The effects of the wildfires and drought have been felt as far away as Rio and São Paulo, where air quality has also plummeted in recent days. On Monday an expert from Brazil’s space institution, Inpe, said smoke from the fires had covered a 5m sq km area – about 60% of the country.

“We’ve reached a historic moment, the likes of which we’ve never reached before,” said Danicley de Aguiar, an Amazon campaigner for Greenpeace Brazil who is monitoring the situation.

“We’ve had severe droughts before in Brazil but not to this extent. I don’t think we’ve ever had a drought that affects not only the north but also the midwest, the south and the south-east and a part of the north-east too.

 

“We are facing a gigantic drought … and a drought that has come combined with fire.”

Aguiar said at least five Indigenous territories in the Amazon were burning this week.

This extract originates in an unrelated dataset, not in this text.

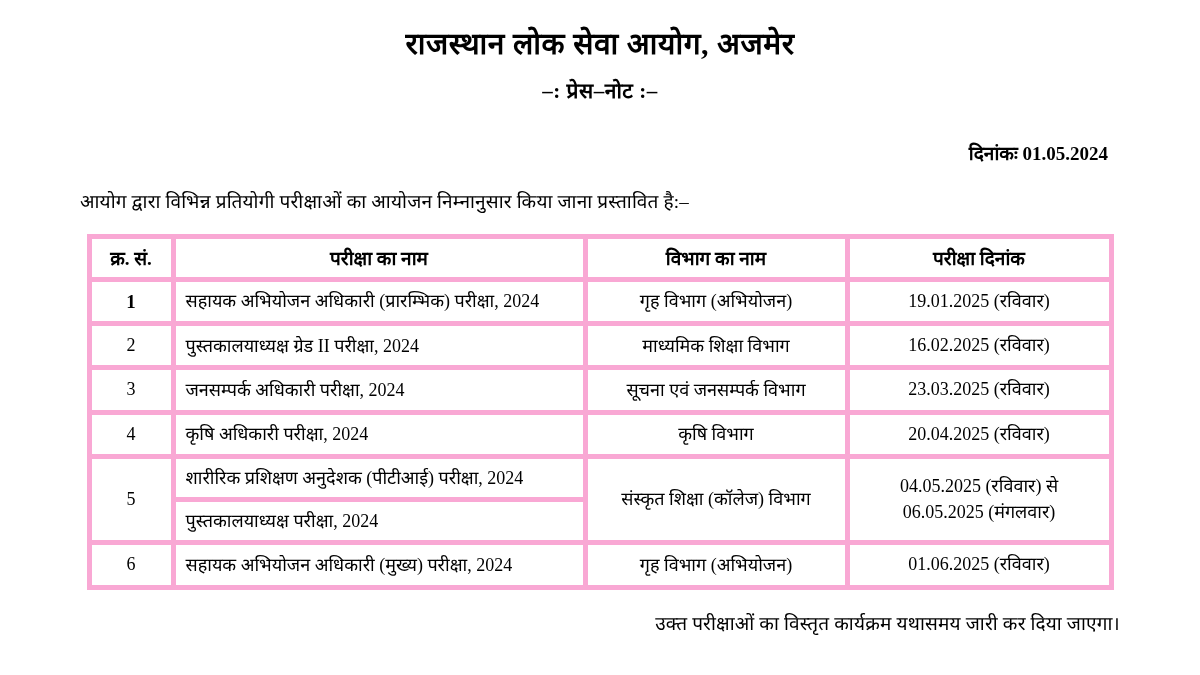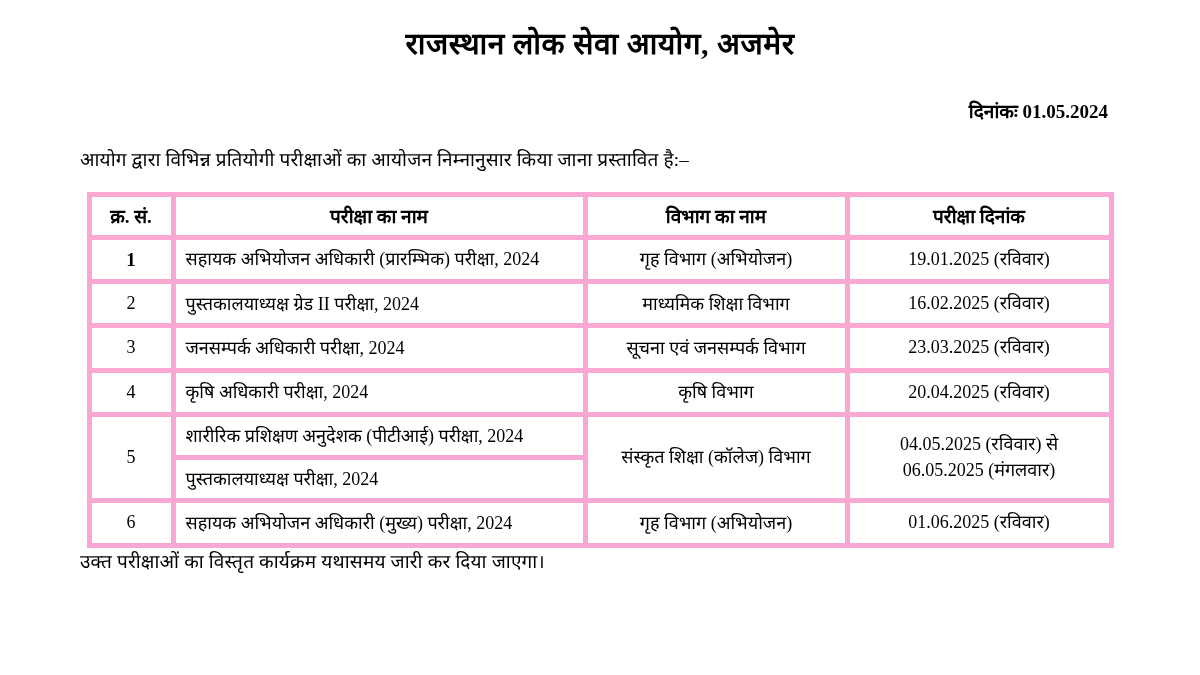"–: प्रेस–नोट :–" div.doc-subtitle { html: none -> <div>–: प्रेस–नोट :–</div> }
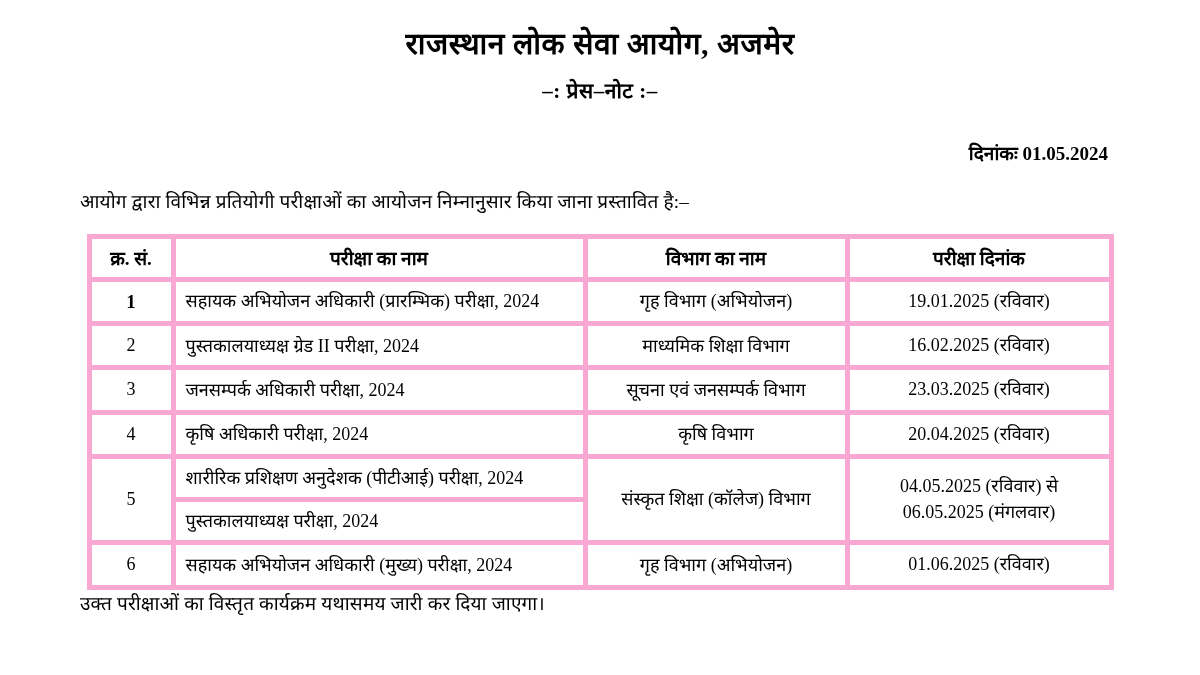"उक्त परीक्षाओं का विस्तृत कार्यक्रम" .footer-line { margin-top: none -> 20px; text-align: left -> right }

The activist said one such territory, Sararé, near Brazil’s western border with Bolivia, had seen 59% of its total area burned. Fires were also raging in the Kayapó Indigenous territory to its north-east. “And after the drought comes hunger,” warned Aguiar, who feared the crisis could jeopardise crops Indigenous communities depended on to survive.

Brazil’s environment minister, Marina Silva, has partly attributed the situation, which is expected to worsen in the coming weeks, to the effects of global heating and the El Niño climate pattern.